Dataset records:
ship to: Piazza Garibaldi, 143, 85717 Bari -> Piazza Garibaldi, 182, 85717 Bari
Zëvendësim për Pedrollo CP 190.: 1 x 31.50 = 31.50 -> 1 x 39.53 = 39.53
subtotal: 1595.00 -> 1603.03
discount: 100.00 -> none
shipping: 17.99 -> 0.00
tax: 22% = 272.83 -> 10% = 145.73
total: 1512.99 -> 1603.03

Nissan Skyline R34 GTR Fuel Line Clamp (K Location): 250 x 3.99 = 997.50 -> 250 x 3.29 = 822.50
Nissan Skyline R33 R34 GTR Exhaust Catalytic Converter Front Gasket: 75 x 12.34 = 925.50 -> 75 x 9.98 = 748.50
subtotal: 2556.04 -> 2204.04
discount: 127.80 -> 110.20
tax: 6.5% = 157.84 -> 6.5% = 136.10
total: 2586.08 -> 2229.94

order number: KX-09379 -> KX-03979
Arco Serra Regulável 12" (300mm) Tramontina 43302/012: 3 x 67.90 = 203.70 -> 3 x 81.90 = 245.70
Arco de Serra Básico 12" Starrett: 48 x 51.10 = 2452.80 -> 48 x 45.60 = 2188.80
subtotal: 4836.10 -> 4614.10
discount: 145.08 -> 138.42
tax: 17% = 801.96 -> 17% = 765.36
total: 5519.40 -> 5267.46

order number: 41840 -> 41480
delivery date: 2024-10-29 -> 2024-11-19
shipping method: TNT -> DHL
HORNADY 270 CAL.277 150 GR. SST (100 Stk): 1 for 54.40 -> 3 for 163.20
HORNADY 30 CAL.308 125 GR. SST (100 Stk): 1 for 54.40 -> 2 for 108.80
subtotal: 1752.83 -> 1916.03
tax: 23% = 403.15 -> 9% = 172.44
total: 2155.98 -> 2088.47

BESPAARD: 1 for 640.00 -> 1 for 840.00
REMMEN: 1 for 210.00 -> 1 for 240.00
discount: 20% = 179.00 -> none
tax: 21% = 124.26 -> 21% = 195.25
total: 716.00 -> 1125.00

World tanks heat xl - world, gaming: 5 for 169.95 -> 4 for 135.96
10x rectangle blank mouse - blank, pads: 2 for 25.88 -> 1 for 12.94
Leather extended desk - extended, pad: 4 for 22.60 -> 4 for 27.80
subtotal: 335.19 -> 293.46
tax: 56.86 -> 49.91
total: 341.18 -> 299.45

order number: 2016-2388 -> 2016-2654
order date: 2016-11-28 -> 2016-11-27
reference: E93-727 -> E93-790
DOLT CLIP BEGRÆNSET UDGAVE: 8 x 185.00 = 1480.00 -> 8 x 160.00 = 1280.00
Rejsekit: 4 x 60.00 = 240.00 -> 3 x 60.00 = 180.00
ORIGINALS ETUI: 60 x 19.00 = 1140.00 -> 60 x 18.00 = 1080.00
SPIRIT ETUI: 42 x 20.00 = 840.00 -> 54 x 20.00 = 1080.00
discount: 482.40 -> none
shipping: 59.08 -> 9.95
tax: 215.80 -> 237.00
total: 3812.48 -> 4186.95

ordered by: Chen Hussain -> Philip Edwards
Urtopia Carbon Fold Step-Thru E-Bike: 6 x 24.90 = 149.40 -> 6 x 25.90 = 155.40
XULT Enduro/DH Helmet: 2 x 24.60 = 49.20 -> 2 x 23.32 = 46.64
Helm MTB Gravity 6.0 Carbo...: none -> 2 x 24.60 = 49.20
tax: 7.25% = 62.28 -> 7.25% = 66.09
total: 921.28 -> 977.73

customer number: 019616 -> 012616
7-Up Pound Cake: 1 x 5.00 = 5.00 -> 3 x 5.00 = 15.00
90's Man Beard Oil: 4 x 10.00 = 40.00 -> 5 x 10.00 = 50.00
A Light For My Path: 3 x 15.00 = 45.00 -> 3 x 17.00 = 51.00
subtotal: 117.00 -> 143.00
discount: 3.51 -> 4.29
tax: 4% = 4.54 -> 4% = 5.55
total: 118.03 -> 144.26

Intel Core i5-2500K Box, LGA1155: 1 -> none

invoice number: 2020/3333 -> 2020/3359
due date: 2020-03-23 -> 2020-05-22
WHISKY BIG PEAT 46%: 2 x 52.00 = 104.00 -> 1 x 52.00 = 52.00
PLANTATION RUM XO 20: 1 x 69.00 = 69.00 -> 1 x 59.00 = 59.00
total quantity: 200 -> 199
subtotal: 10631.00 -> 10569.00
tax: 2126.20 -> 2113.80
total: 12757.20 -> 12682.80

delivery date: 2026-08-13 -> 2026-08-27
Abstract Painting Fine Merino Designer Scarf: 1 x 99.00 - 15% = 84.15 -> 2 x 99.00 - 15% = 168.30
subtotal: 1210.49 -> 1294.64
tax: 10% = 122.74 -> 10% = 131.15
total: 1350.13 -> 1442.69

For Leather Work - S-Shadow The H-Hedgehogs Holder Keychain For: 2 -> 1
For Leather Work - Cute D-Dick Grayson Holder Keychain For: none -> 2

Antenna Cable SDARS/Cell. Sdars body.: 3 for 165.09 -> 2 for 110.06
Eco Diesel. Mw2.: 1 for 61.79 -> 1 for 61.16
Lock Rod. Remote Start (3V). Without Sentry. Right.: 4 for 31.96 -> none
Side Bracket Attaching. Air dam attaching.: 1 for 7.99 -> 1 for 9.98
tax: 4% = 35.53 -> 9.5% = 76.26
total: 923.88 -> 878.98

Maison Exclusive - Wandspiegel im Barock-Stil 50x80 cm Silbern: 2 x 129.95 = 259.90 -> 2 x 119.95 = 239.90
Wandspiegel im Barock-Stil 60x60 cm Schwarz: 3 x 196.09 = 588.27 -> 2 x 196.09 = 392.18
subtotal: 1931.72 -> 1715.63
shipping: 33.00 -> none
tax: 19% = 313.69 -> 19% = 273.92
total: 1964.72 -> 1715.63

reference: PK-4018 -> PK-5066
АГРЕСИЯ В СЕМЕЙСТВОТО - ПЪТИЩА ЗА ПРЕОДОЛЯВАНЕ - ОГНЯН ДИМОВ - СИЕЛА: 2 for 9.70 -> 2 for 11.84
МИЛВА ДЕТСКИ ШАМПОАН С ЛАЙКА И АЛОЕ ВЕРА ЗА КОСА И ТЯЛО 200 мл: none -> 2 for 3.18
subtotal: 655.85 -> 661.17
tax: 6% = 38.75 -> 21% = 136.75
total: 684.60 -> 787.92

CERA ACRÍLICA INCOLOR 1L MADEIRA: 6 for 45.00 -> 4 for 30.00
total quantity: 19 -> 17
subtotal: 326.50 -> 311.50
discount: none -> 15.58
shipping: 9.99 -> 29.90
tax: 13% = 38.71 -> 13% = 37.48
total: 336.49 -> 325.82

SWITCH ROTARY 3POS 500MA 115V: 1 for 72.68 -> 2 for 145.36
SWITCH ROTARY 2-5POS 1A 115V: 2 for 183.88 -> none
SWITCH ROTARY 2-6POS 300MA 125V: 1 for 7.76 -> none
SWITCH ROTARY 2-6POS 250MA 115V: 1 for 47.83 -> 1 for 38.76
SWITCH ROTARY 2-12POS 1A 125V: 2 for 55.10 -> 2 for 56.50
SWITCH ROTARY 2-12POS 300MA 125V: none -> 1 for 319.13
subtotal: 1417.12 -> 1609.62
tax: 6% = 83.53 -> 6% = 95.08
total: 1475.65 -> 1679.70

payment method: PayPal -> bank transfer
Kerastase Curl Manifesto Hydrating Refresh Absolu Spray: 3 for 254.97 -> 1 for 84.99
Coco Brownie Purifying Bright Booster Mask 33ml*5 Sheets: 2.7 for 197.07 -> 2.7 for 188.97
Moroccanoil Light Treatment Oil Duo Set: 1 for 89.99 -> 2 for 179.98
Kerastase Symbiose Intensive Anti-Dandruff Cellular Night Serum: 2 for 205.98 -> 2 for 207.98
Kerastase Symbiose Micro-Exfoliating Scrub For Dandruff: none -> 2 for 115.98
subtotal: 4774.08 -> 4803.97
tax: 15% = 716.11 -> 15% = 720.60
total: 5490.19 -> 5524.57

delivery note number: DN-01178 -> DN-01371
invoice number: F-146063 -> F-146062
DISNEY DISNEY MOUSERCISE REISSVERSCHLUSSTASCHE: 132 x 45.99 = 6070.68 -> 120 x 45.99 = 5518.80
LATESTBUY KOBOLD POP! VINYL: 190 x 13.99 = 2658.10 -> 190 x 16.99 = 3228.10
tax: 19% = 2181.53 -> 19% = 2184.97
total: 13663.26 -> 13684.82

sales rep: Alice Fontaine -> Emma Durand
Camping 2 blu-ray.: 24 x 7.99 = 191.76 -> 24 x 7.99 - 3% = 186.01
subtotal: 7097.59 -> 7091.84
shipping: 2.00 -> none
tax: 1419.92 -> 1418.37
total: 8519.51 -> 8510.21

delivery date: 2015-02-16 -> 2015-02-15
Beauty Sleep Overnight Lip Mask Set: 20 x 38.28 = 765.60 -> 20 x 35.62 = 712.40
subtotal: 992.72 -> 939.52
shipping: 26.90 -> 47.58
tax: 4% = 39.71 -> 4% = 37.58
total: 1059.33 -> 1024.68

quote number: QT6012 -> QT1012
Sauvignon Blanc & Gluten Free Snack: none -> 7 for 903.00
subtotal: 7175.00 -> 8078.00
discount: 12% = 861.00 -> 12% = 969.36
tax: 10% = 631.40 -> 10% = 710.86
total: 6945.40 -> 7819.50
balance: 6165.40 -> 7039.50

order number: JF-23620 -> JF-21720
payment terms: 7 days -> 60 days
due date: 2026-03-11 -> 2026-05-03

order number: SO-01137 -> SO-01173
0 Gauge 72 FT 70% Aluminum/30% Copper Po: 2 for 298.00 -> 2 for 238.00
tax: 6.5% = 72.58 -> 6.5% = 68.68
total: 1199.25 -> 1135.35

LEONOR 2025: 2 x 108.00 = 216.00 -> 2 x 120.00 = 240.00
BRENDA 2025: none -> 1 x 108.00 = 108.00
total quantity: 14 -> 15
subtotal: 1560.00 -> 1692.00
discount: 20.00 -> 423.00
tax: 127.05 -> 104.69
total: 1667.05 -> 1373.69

- How to complete this task
All that is needed is the exact run of lines above from the line containing "total: 1512.99 -> 1603.03" through the line containing "HORNADY 30 CAL.308", both of them included.

- Written response
total: 1512.99 -> 1603.03

Nissan Skyline R34 GTR Fuel Line Clamp (K Location): 250 x 3.99 = 997.50 -> 250 x 3.29 = 822.50
Nissan Skyline R33 R34 GTR Exhaust Catalytic Converter Front Gasket: 75 x 12.34 = 925.50 -> 75 x 9.98 = 748.50
subtotal: 2556.04 -> 2204.04
discount: 127.80 -> 110.20
tax: 6.5% = 157.84 -> 6.5% = 136.10
total: 2586.08 -> 2229.94

order number: KX-09379 -> KX-03979
Arco Serra Regulável 12" (300mm) Tramontina 43302/012: 3 x 67.90 = 203.70 -> 3 x 81.90 = 245.70
Arco de Serra Básico 12" Starrett: 48 x 51.10 = 2452.80 -> 48 x 45.60 = 2188.80
subtotal: 4836.10 -> 4614.10
discount: 145.08 -> 138.42
tax: 17% = 801.96 -> 17% = 765.36
total: 5519.40 -> 5267.46

order number: 41840 -> 41480
delivery date: 2024-10-29 -> 2024-11-19
shipping method: TNT -> DHL
HORNADY 270 CAL.277 150 GR. SST (100 Stk): 1 for 54.40 -> 3 for 163.20
HORNADY 30 CAL.308 125 GR. SST (100 Stk): 1 for 54.40 -> 2 for 108.80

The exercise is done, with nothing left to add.